撤回しないといけない。そんなふうに思ったことを。
「ご、ごめん、余計なことだって、分かってるんだけど」
「ううん」
「許してほしいとか、そんなつもりじゃないんだ。ただ私がしたくてしたことで……もし、これで何か問題が起きたら、いつでも連絡ください」
敬語になった語尾が、少し寂しかった。でもそれが、誇張のない今の道花と陽菜の距離だ。
いいんだよ、全然気にしてない。
もう終わったことだから。
この場を綺麗に終わらせるために、そう言うのは簡単だけれど。
「陽菜、来てくれたこと、嬉しかった」
道花は、心から嘘じゃないと言える言葉だけ、伝えることにした。
陽菜の目が潤み、こくんと頷く。もう一度背を向けた陽菜のことは、もう引き留めなかった。
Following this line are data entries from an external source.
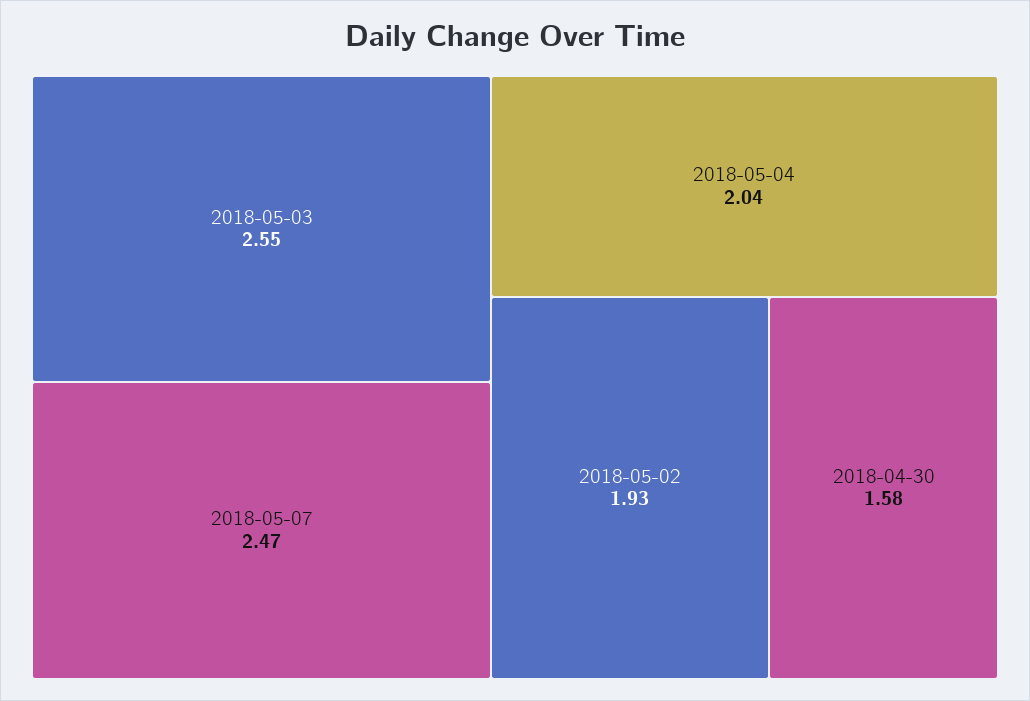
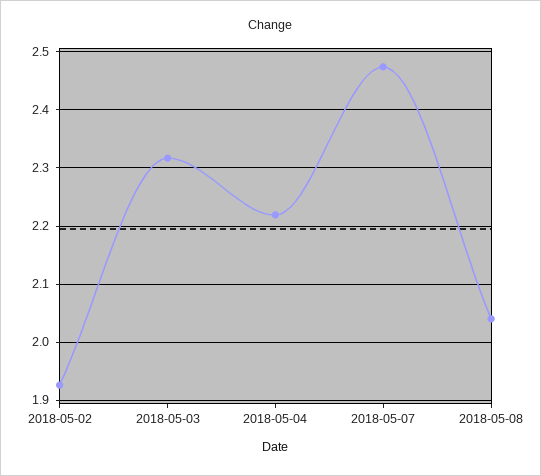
2018-05-03: 2.55 -> 2.32
2018-05-04: 2.04 -> 2.22
2018-04-30: 1.58 -> none
2018-05-08: none -> 2.04

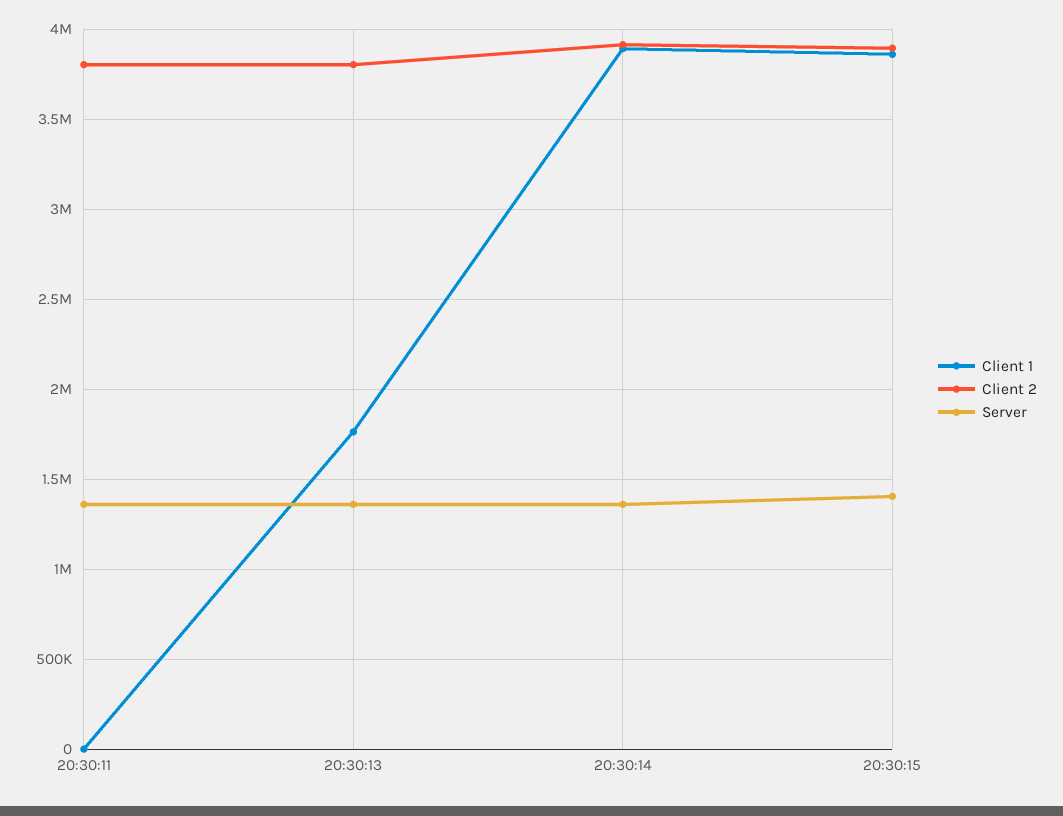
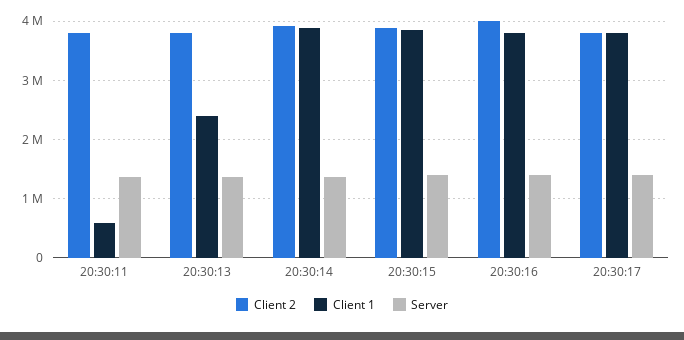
Client 1, 20:30:11: 0 -> 600000
Client 1, 20:30:13: 1750000 -> 2400000
Client 2, 20:30:16: none -> 4000000
Client 1, 20:30:16: none -> 3800000
Server, 20:30:16: none -> 1400000
Client 2, 20:30:17: none -> 3800000
Client 1, 20:30:17: none -> 3800000
Server, 20:30:17: none -> 1400000

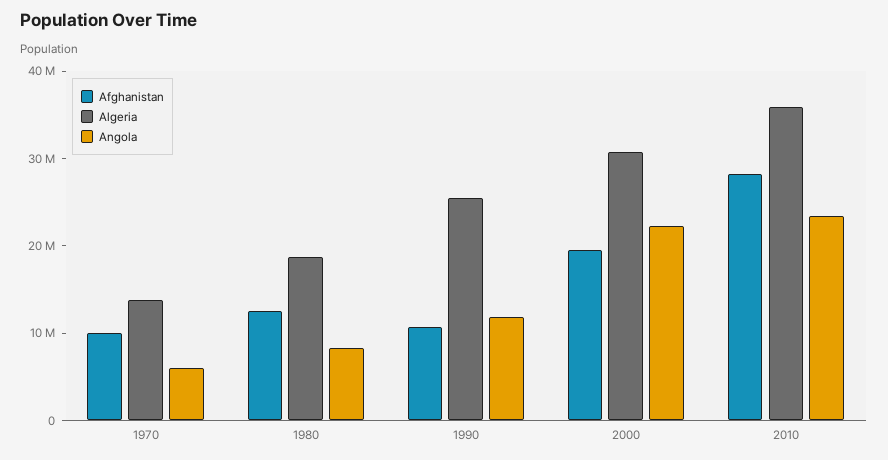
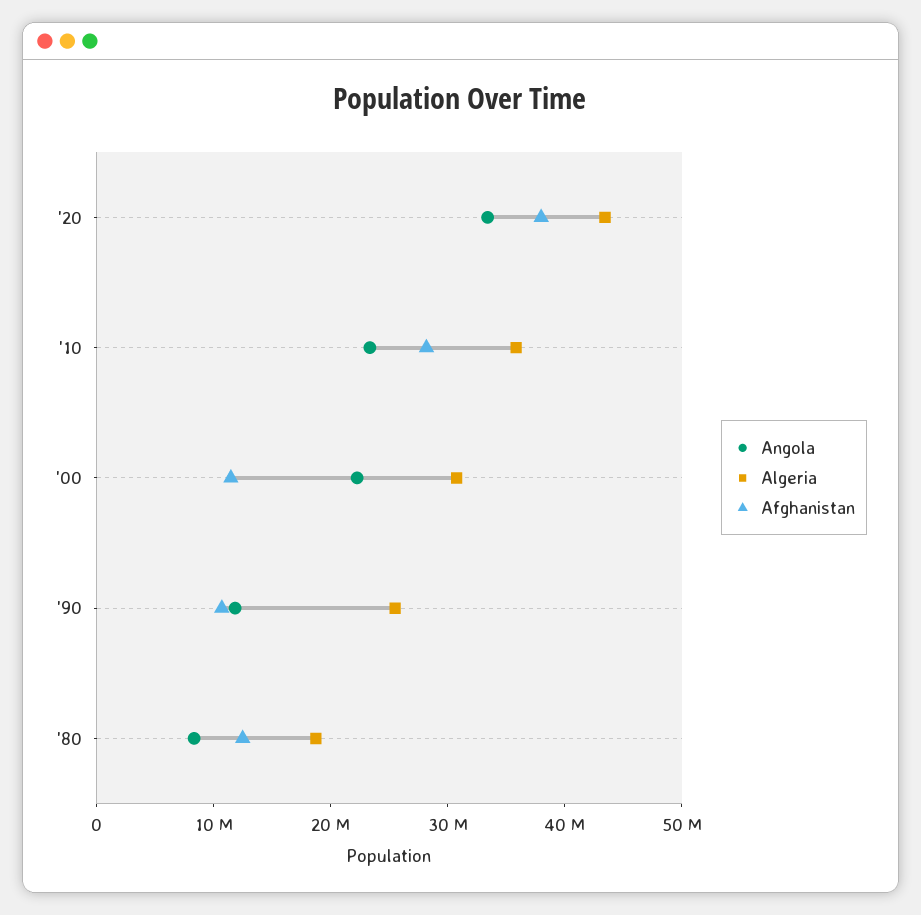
Afghanistan, 1970: 10000000 -> none
Algeria, 1970: 14000000 -> none
Angola, 1970: 6000000 -> none
Afghanistan, 2000: 20000000 -> 12000000
Angola, '20: none -> 34000000
Algeria, '20: none -> 44000000
Afghanistan, '20: none -> 38000000

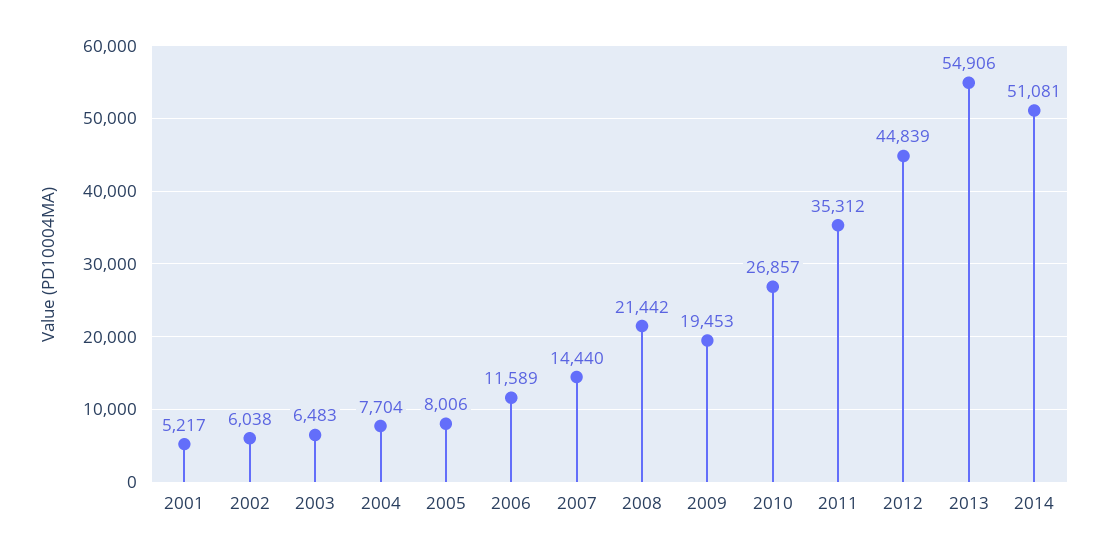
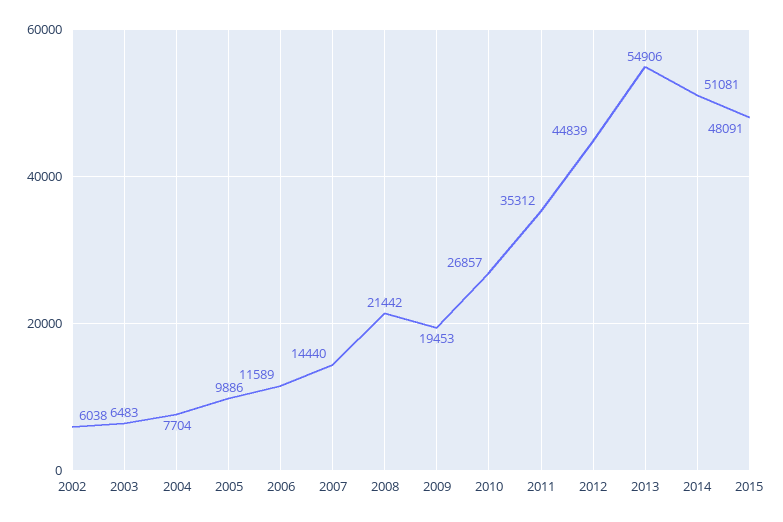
2001: 5217 -> none
2005: 8006 -> 9886
2015: none -> 48091

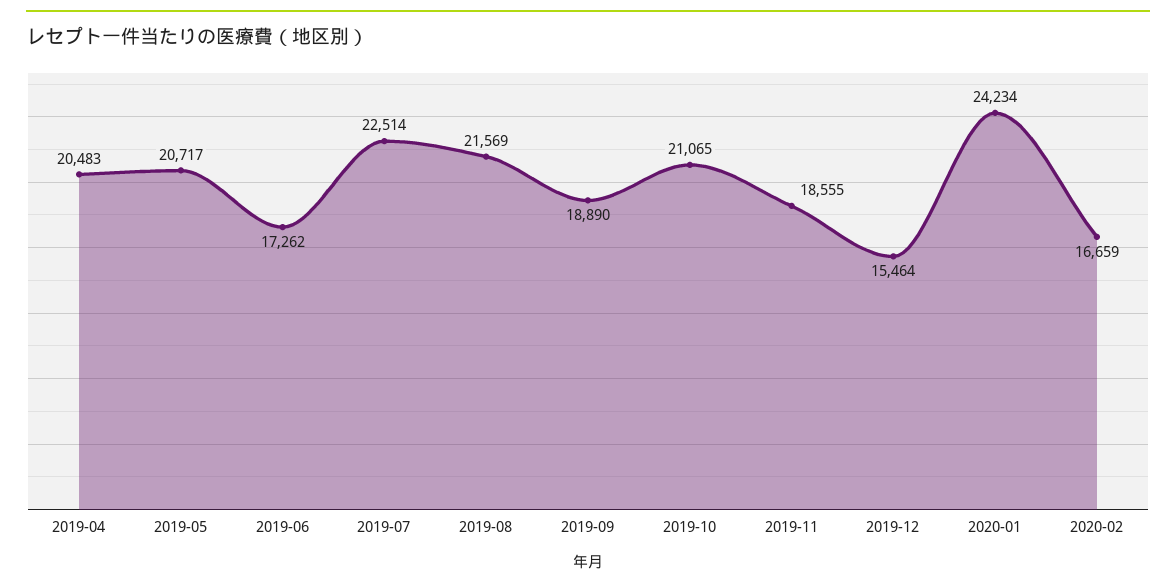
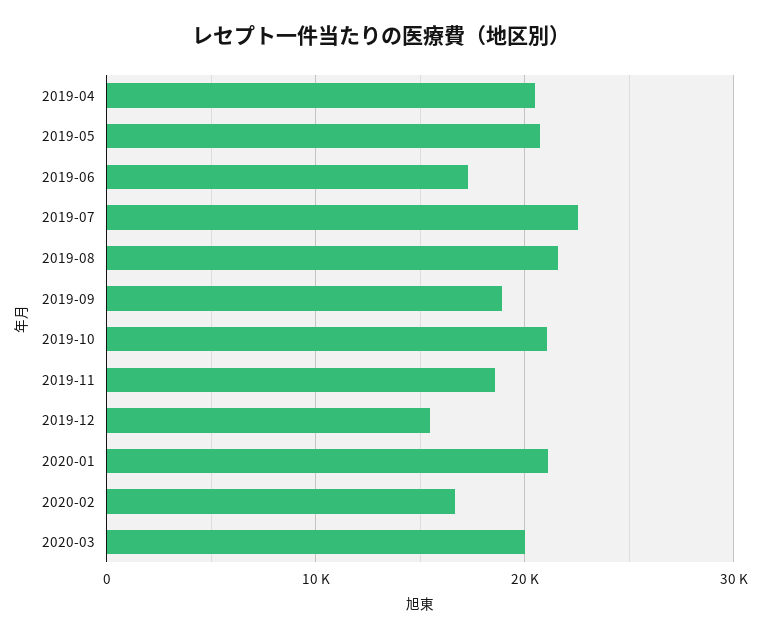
2020-01: 24234 -> 21000
2020-03: none -> 20000

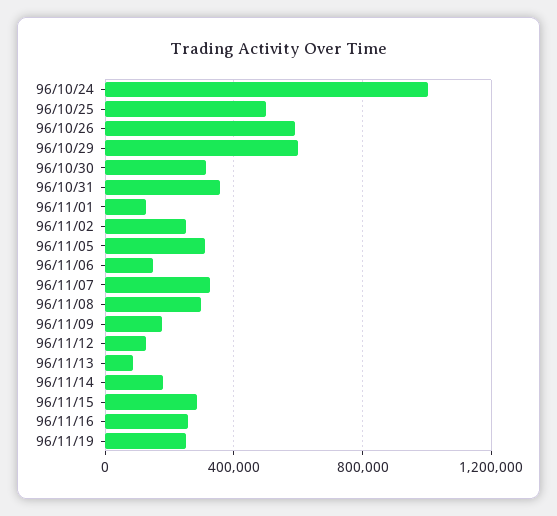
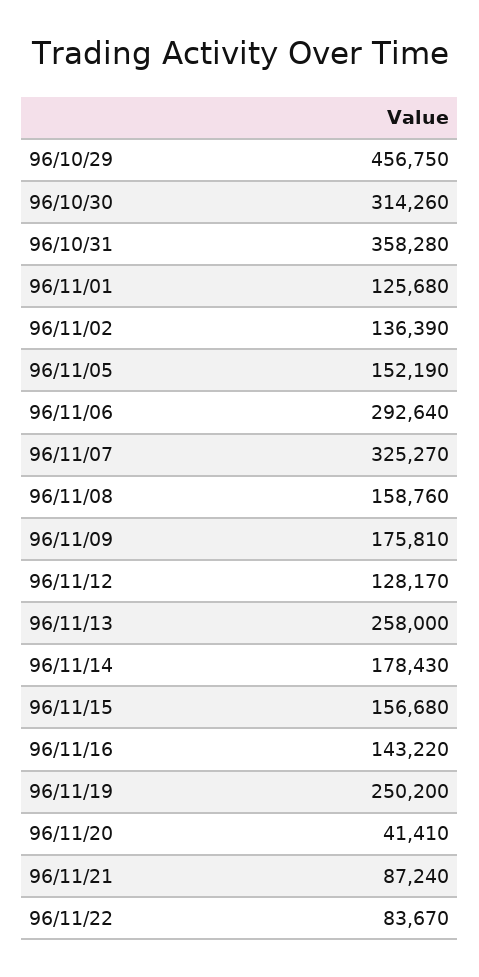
96/10/24: 1000000 -> none
96/10/25: 500000 -> none
96/10/26: 600000 -> none
96/10/29: 600000 -> 456750
96/11/02: 250000 -> 136390
96/11/05: 300000 -> 152190
96/11/06: 150000 -> 292640
96/11/08: 300000 -> 158760
96/11/13: 100000 -> 258000
96/11/15: 300000 -> 156680
96/11/16: 250000 -> 143220
96/11/20: none -> 41410
96/11/21: none -> 87240
96/11/22: none -> 83670

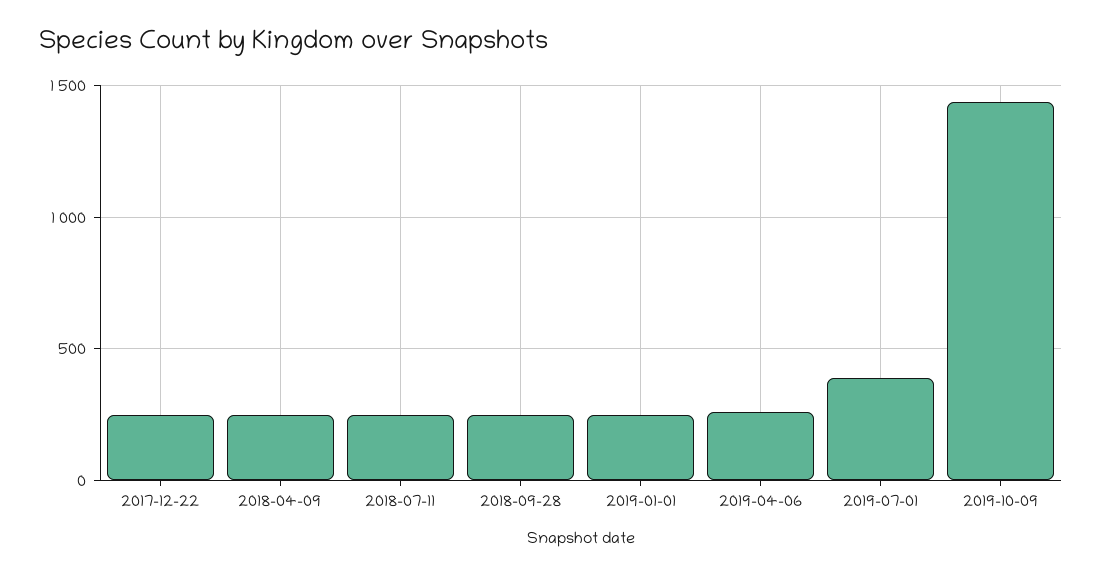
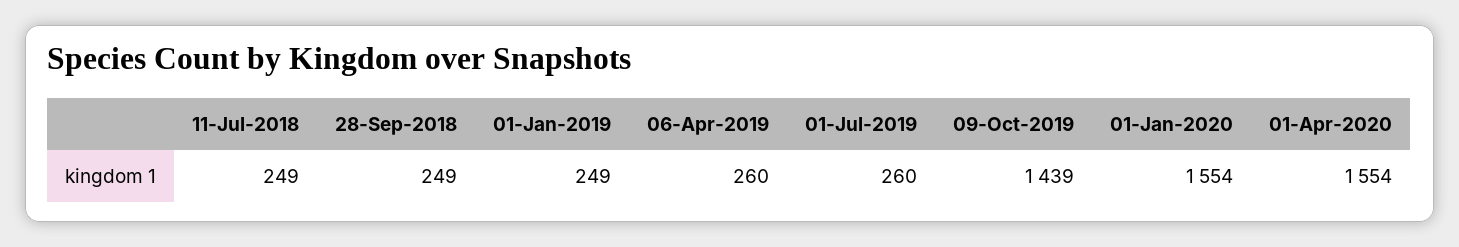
2017-12-22: 250 -> none
2018-04-09: 250 -> none
2019-07-01: 400 -> 260
01-Jan-2020: none -> 1554
01-Apr-2020: none -> 1554

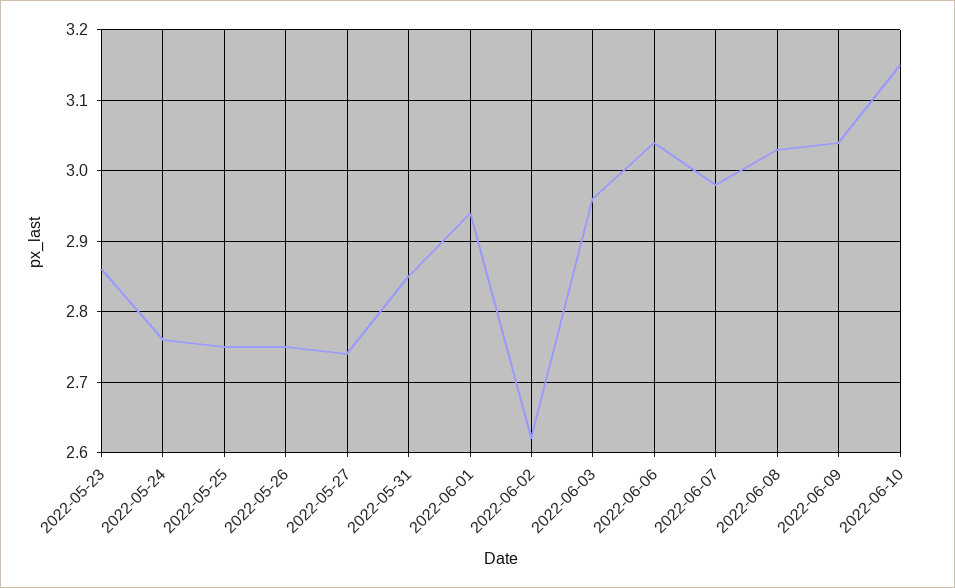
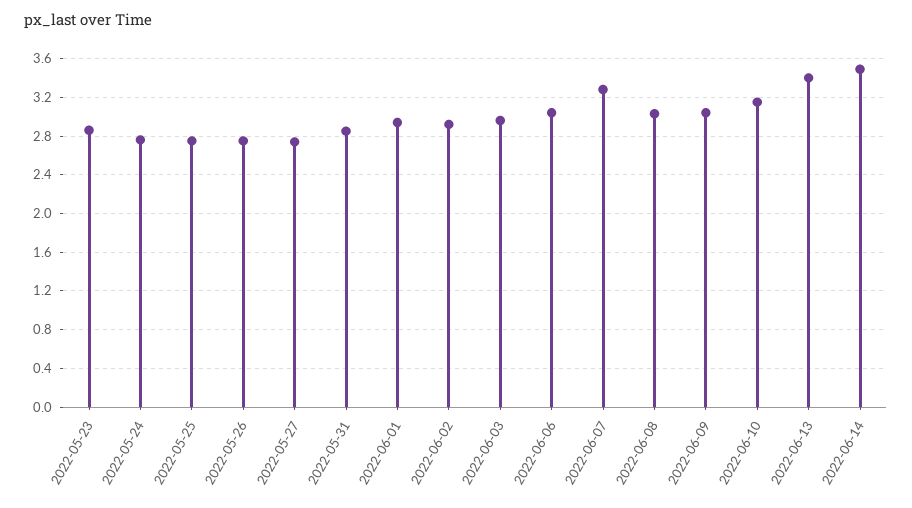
2022-06-02: 2.62 -> 2.9
2022-06-07: 2.98 -> 3.3
2022-06-13: none -> 3.4
2022-06-14: none -> 3.5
あの頃のことを忘れられるわけじゃない。でも、もし次に陽菜を思い出すことがあるなら、それは今日の姿だろう。
*
「無事終わった~?」
「わっ」
陽菜を見送る道花と、その近くに立つ舷との間にひょっこり顔を出したのは西宮だった。
「ごめ~ん、驚かして」
西宮は顔の前で手を合わせて、お茶目に見せようとしているのか首をこてんと傾ける。道花は西宮と舷とを交互に見る。腕組みをしそうになったけれど、それはやめた。
「西宮くんは、なんで?」
「え、なんかめっちゃ説教モード? いや、なんかこないだ飲み会でお店に来てたやん。その時に連絡先交換してん」
「なんで」
いつの間に。舷と西宮との間で、そこまでする何かがあっただろうか。というかその時、道花と舷のほうはまだ連絡先を交換していなかったはずだ。謎すぎる。
「で、文城大学って聞いてたから、今回いろいろ協力してもらった」
「陽菜ちゃん、一応他大学の人やん? 勝手に入ってもあかんよなーってなって、俺が一緒にお茶してた」
厳密にはそれでも駄目な気はするが、突っ込まないでおいた。道花の予想以上に、舷が裏で動いてくれていたということだ。
「……ありがとう」
「気にせんといて。またバイトでな。いろいろがんばろ」
西宮は優しく言うと、手を振って去っていく。
たくさんの人を巻き込んで、助けてもらった。
それを改めて噛み締めながら、後ろを振り返った。
そこには、口を一の字に引き締めて、完全に怒られ待ちの姿勢の舷が立っていた。彼に、いったい何を言うべきか。
ここまで動いてくれたことへの感謝。でも、勝手に道花の知り合いにも手を回していたことには、少しくらい文句を言ってもいいはずだ。
「……いくらでも責めてくれていい」
でも、舷の口から出てきた言葉に、その考えは吹っ飛んだ。説明する気はなく、分かってもらえるとは一切思っていないのが伝わってくる。
「なにそれ」
自分の想像以上に寂しく落ちた言葉に、舷がはっと顔を上げた。
「ちゃんと説明してよ。事前に聞いてたら、きっと私は反対してたけど。でも……それでも、こんなのは、違うでしょ」
西宮の言葉じゃないけれど、結局、説教みたいになってしまった。
舷の瞳が、困ったように揺れる。
その切なそうな表情に、やっと気づいた。
これは、私の蒔いた種だ。
「舷から逃げて……拒絶したのは、私だったね」
そうぼそりと落として俯く。
舷は、否定はせず黙っていた。
「そんな私が言うのはお門違いかもしれないけど……これからは、ちゃんと話そう。分かり合えなくても」
「これから……」
舷が驚いた様子で言うから、道花は首を傾げた。
「なに?」
「いや……」
どこか、バツの悪そうな表情だ。
「今度こそ……縁を切られる覚悟だった」
胸が切なくなった。うぬぼれじゃなく、私がつけてしまった傷。
「もう、そんなことしない」
大人になるんだから。
目頭が熱くなったけれど、ちゃんと笑うことにした。
二人とも目を潤ませて、見つめ合う。それから、どちらからともなく笑った。